I had looked forward to a leisurely stroll. Well, my friends and I arrived to see the huge exhibit hall jam-packed with students of varied degrees and focus of interest, as shown by the way they talked, gawked and poked at the stuff on display. While I found it to be a less-than-ideal situation for learning (for myself), I was happy that many young people and teachers came to see Filipino inventions and innovations. Academic institutions from all over the country displayed their scientific creations and discoveries.

“Science nation” was the catchphrase of the event—that is, the Philippines as “a science nation innovating for global competitiveness.” I thought: We might consider the Philippines a laggard in science (do I hear protests?), but definitely not in innovativeness. And as far as competitiveness is concerned, we are up there in the music and entertainment departments. Putting science, innovativeness and competitiveness together is a tall order that the DOST is bravely pursuing and tried well to showcase during Science and Technology (ST) Week.
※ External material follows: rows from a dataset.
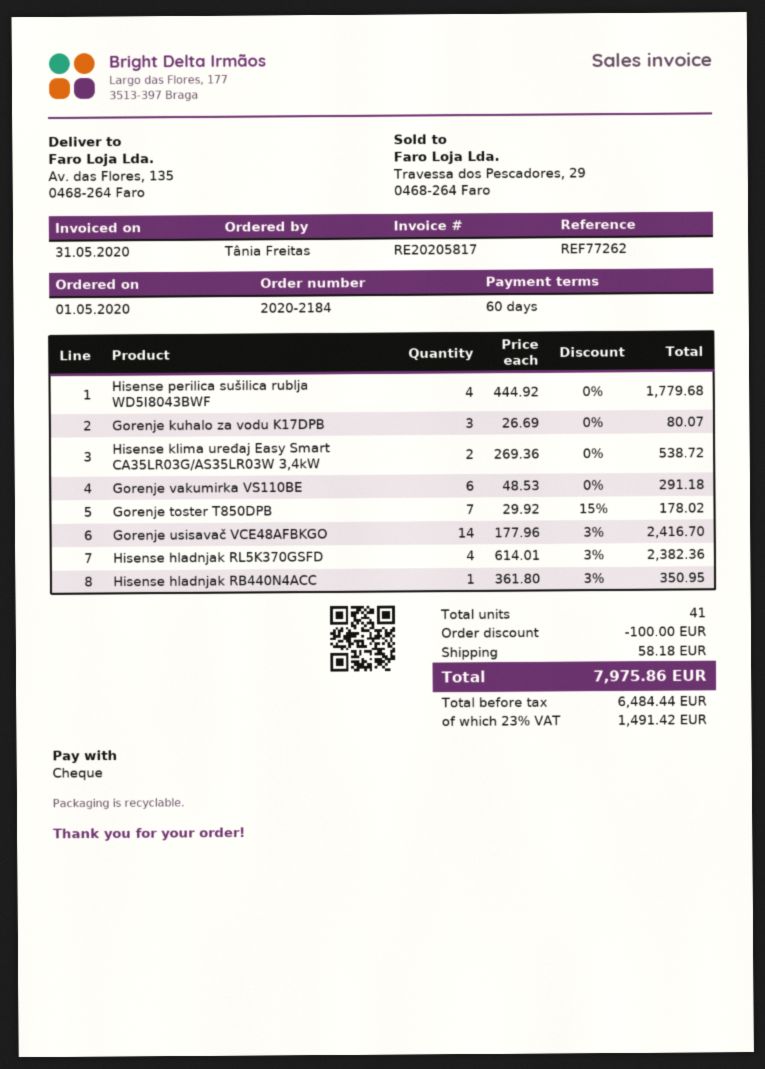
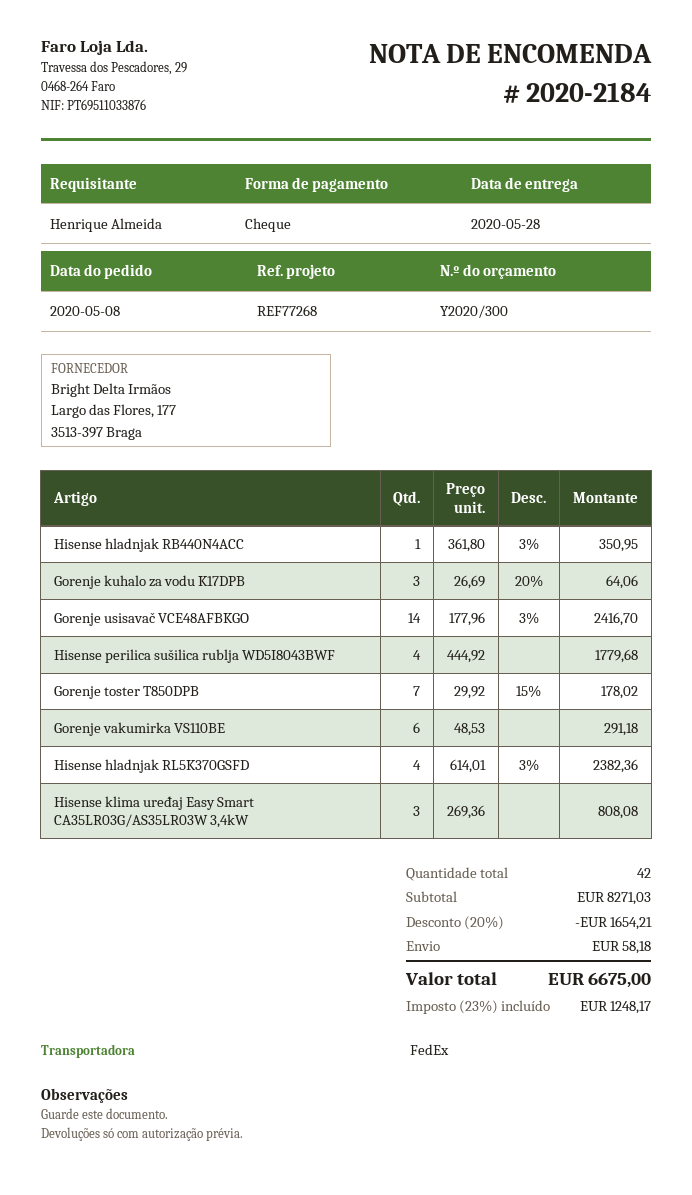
order date: 2020-05-01 -> 2020-05-08
reference: REF77262 -> REF77268
ordered by: Tânia Freitas -> Henrique Almeida
Gorenje kuhalo za vodu K17DPB: 3 x 26.69 = 80.07 -> 3 x 26.69 - 20% = 64.06
Hisense klima uređaj Easy Smart CA35LR03G/AS35LR03W 3,4kW: 2 x 269.36 = 538.72 -> 3 x 269.36 = 808.08
total quantity: 41 -> 42
discount: 100.00 -> 1654.21
tax: 23% = 1491.42 -> 23% = 1248.17
total: 7975.86 -> 6675.00

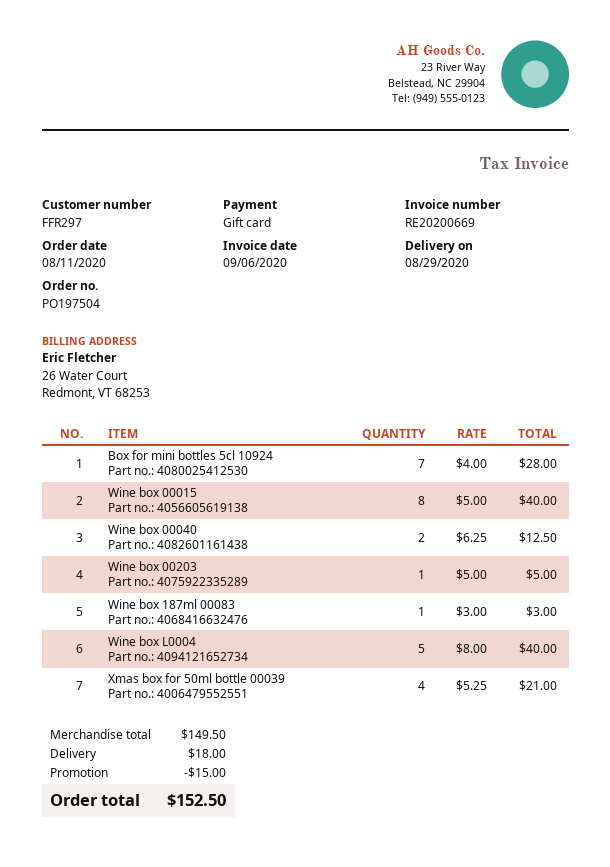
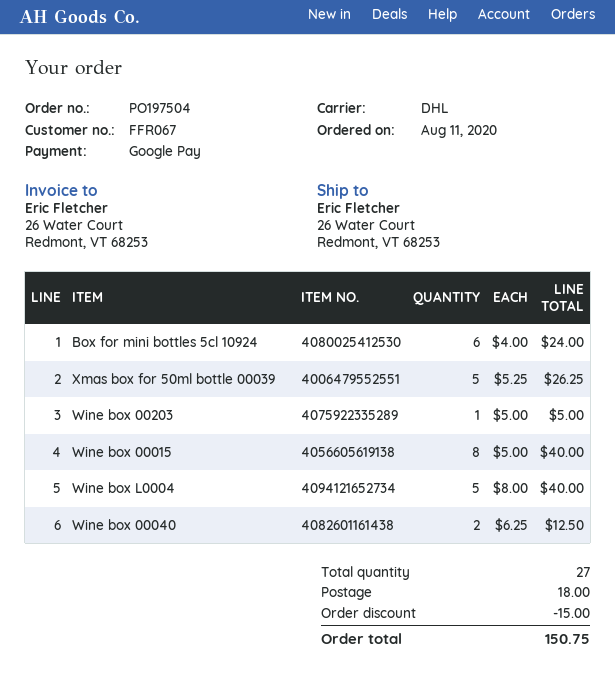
customer number: FFR297 -> FFR067
payment method: gift card -> Google Pay
Box for mini bottles 5cl 10924: 7 x 4.00 = 28.00 -> 6 x 4.00 = 24.00
Wine box 187ml 00083: 1 x 3.00 = 3.00 -> none
Xmas box for 50ml bottle 00039: 4 x 5.25 = 21.00 -> 5 x 5.25 = 26.25
total: 152.50 -> 150.75

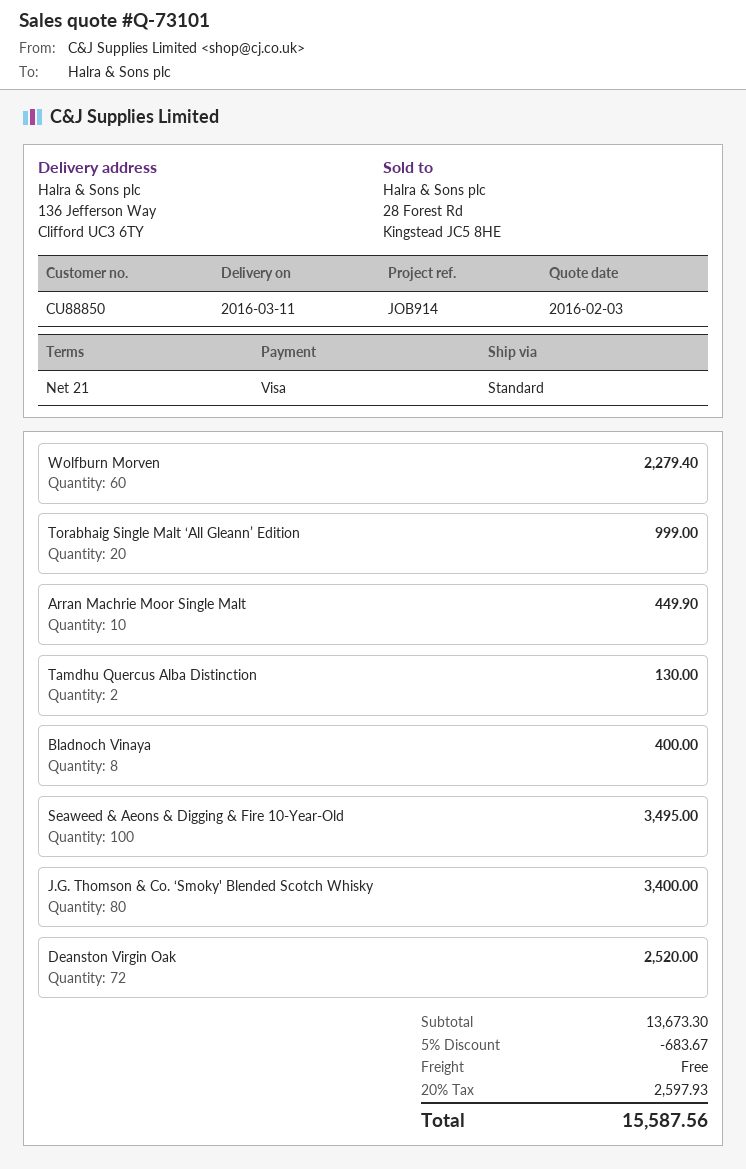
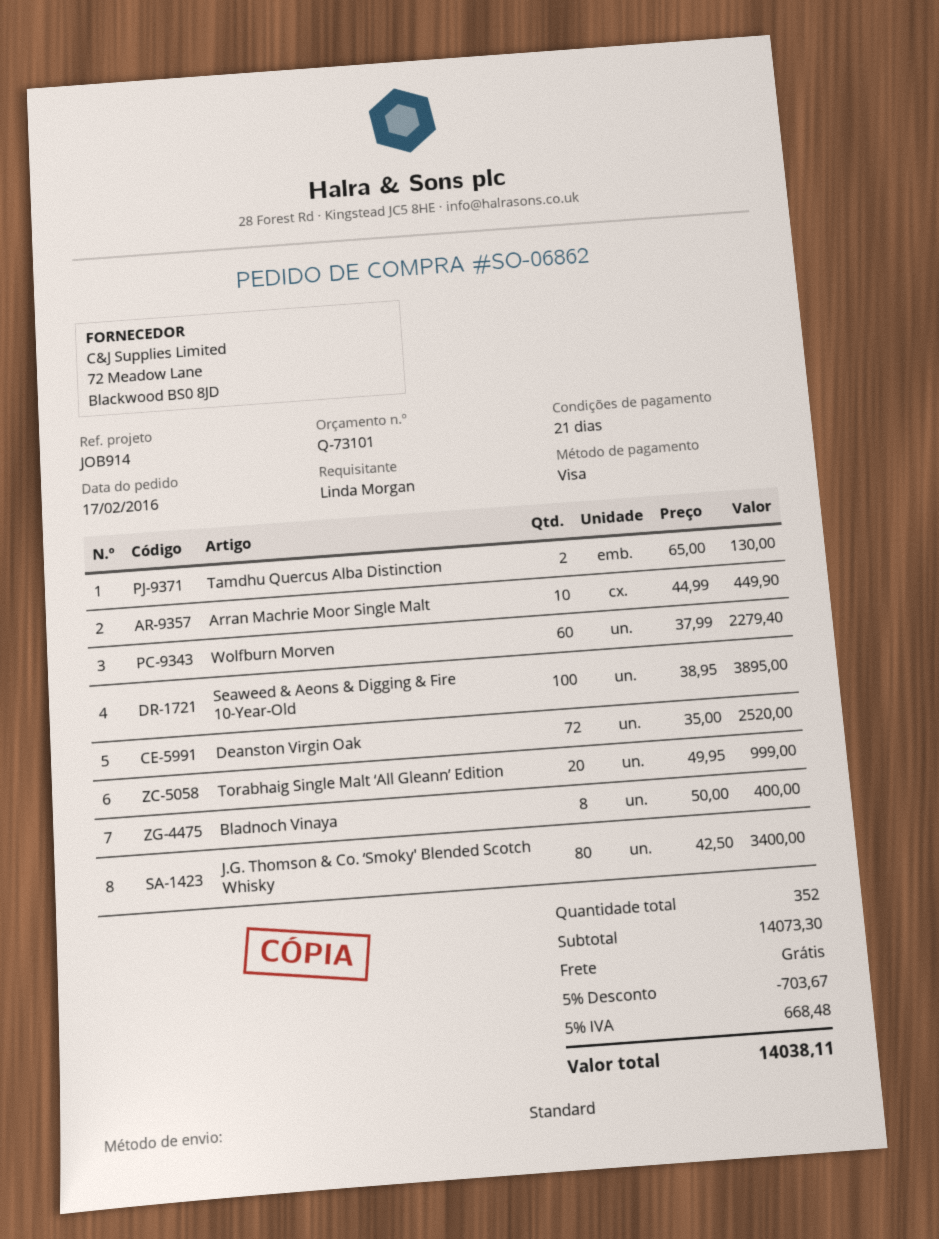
Seaweed & Aeons & Digging & Fire 10-Year-Old: 100 for 3495.00 -> 100 for 3895.00
subtotal: 13673.30 -> 14073.30
discount: 5% = 683.67 -> 5% = 703.67
tax: 20% = 2597.93 -> 5% = 668.48
total: 15587.56 -> 14038.11

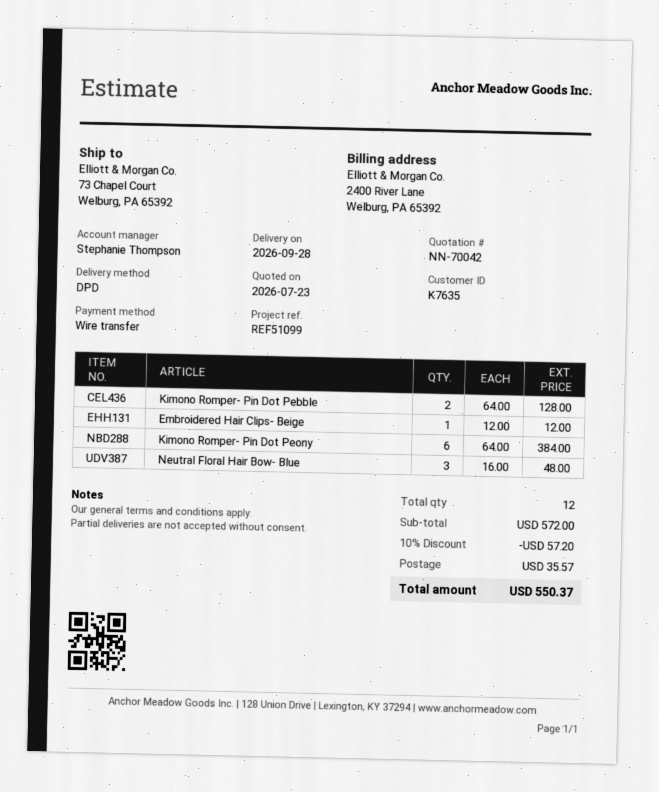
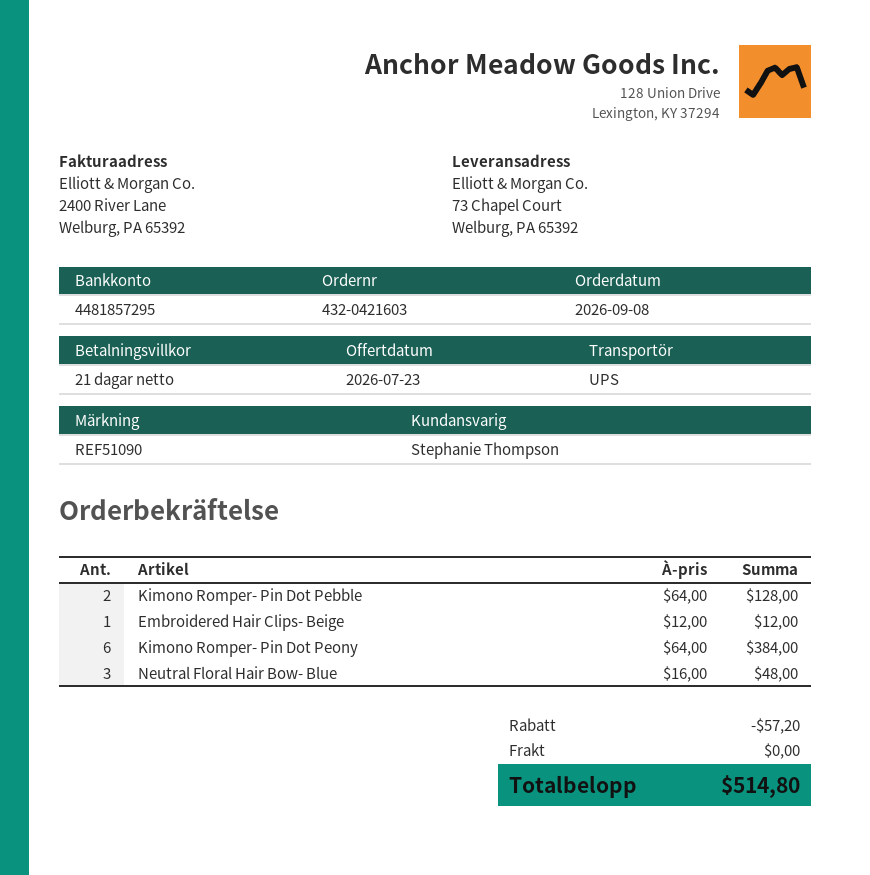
reference: REF51099 -> REF51090
shipping method: DPD -> UPS
shipping: 35.57 -> 0.00
total: 550.37 -> 514.80

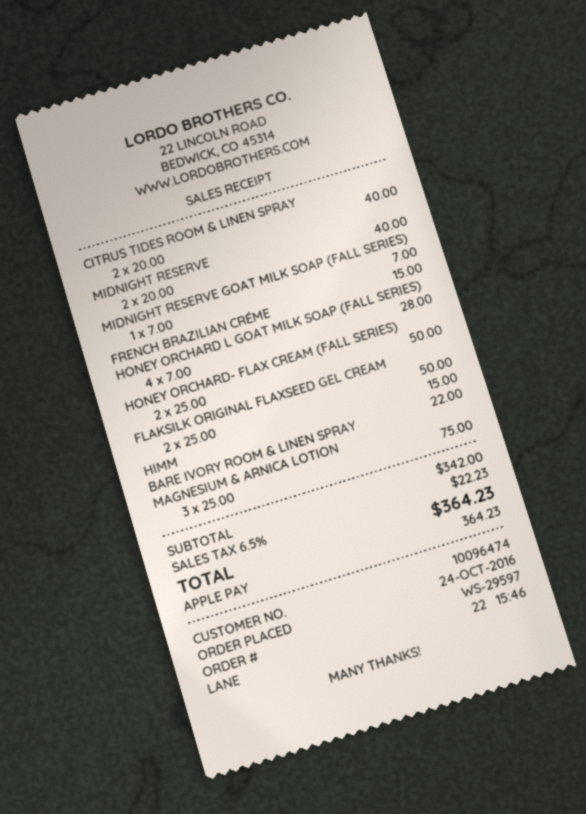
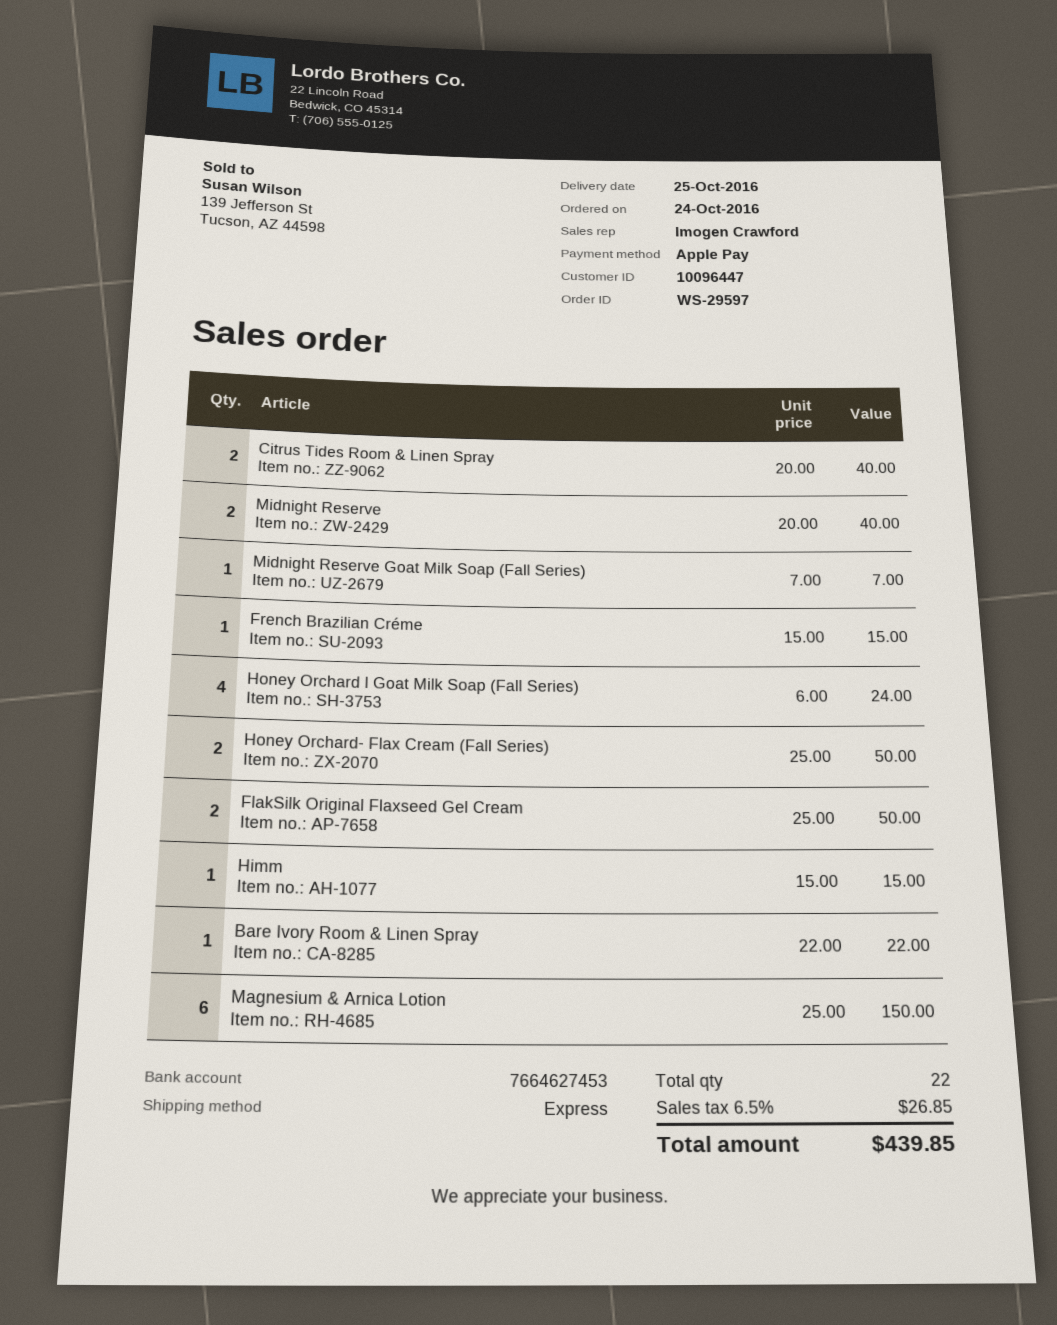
customer number: 10096474 -> 10096447
HONEY ORCHARD L GOAT MILK SOAP (FALL SERIES): 4 x 7.00 = 28.00 -> 4 x 6.00 = 24.00
MAGNESIUM & ARNICA LOTION: 3 x 25.00 = 75.00 -> 6 x 25.00 = 150.00
tax: 6.5% = 22.23 -> 6.5% = 26.85
total: 364.23 -> 439.85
The crowd was so thick I had little time and space to get to know about the ST that went into everything on display. I had to content myself with making brief exchanges with the persons in the booths and taking home reading materials.

There was an area where products—mainly food, drinks and apparel made from indigenous ingredients and materials—were for sale. Benguet State University’s booth had lots of yummy stuff that the staff could barely cope. I bought strawberry wine and seeds of violet snap beans that I hope to grow in my backyard.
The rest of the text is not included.